[Cryptography] Dieharder & symmetric cryptosystems

Ray Dillinger bear at sonic.net
Mon Mar 14 19:24:45 EDT 2022



On 3/10/22 14:00, Michel Arboi wrote:
> Hello,
>
> Sorry for awakening an old thread but it appears that miscellaneous
> changes to /dev/random or /dev/urandom during the last couple of years
> did not fundamentally fix what I noticed in 2019, supposing that this
> apparent weakness needed fixing.
> (In summary, some WEAK results appeared very often on some specific
> tests with the /dev/urandom generator, while they never appeared with
> /dev/random, or very rarely)
> The main change is that /dev/random is now "as weak" as /dev/urandom,
> probably because of this:
> https://www.phoronix.com/scan.php?page=news_item&px=Linux-5.6-Random-Rework
> <https://www.phoronix.com/scan.php?page=news_item&px=Linux-5.6-Random-Rework>
>
> Considering that the old /dev/random or other PRNG do not exhibit this
> behaviour, I suspect some kind of weakness here. I still could not
> find any explanation.
>

Okay, let's be absolutely sure what you're saying here.

Are there diehard(er) tests that /dev/random is now CONSISTENTLY
failing?  If so which specific tests?

It's normal to see diehard(er) rate something WEAK occasionally; It
happens usually in inverse proportion to the (log of) the number of
elements in the tested sample.  This is just statistics noting that the
particular sample exhibits some bias or some identifiably patterned
sequences.

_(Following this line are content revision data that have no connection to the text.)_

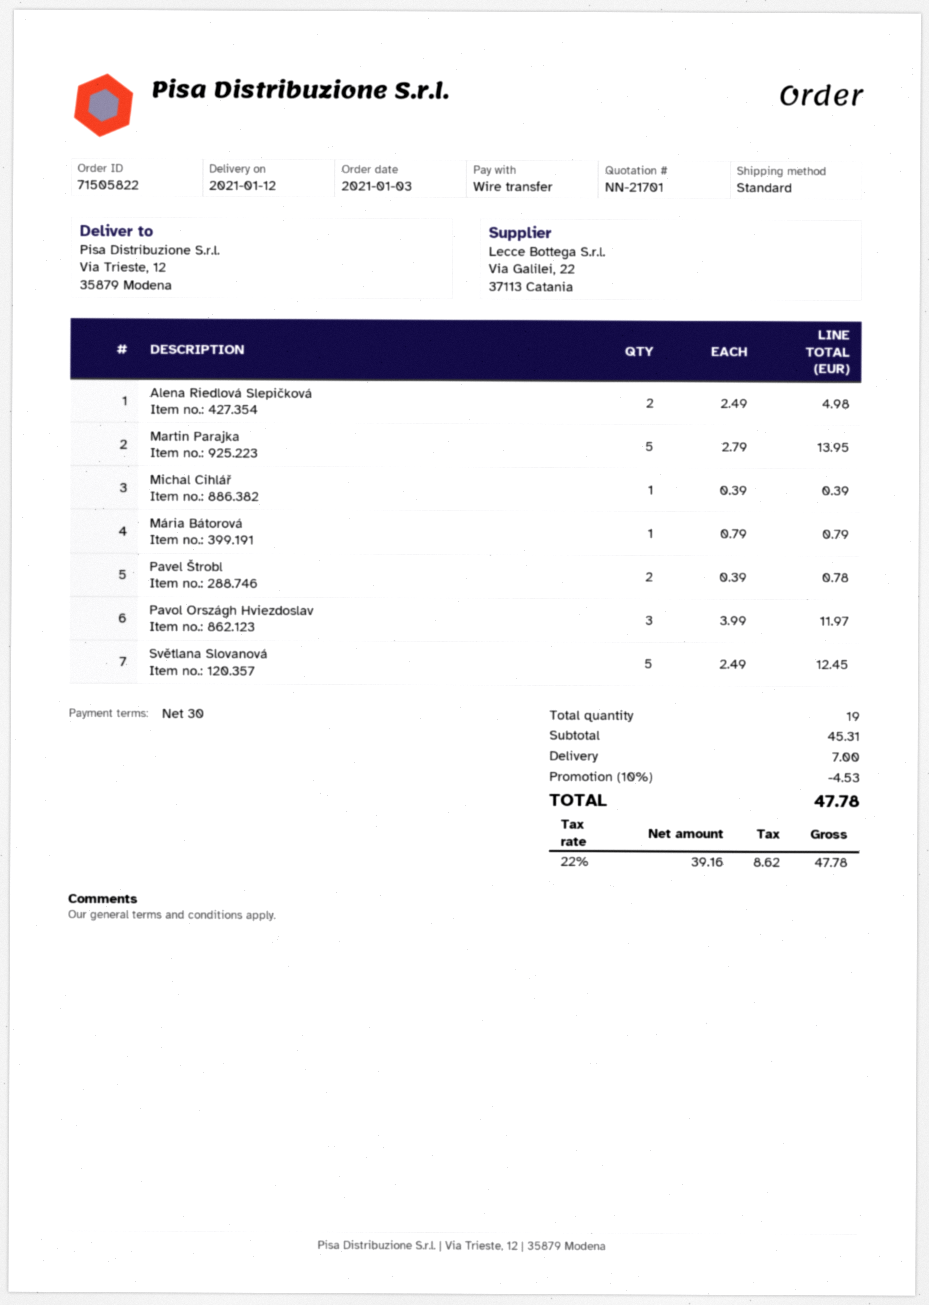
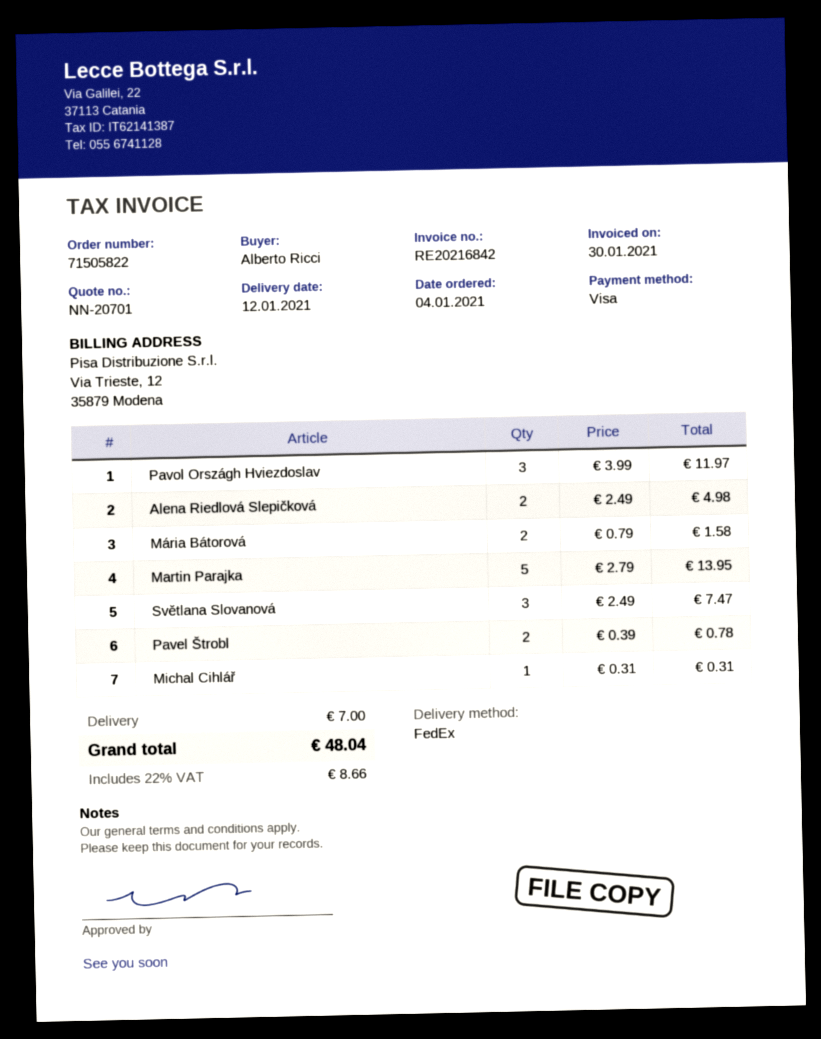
quote number: NN-21701 -> NN-20701
order date: 2021-01-03 -> 2021-01-04
payment method: bank transfer -> Visa
shipping method: standard -> FedEx
Michal Cihlář: 1 x 0.39 = 0.39 -> 1 x 0.31 = 0.31
Mária Bátorová: 1 x 0.79 = 0.79 -> 2 x 0.79 = 1.58
Světlana Slovanová: 5 x 2.49 = 12.45 -> 3 x 2.49 = 7.47
discount: 10% = 4.53 -> none
tax: 22% = 8.62 -> 22% = 8.66
total: 47.78 -> 48.04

It happens by chance.  And usually we see such ratings less,
when we use a larger sample size.

What we need to worry about, and investigate, is if we're getting WEAK
results on a particular test, consistently.

If WEAK results on a particular test are persistent across several
different runs and regardless of whether we increase the sample size,
then that's something that has to be fixed.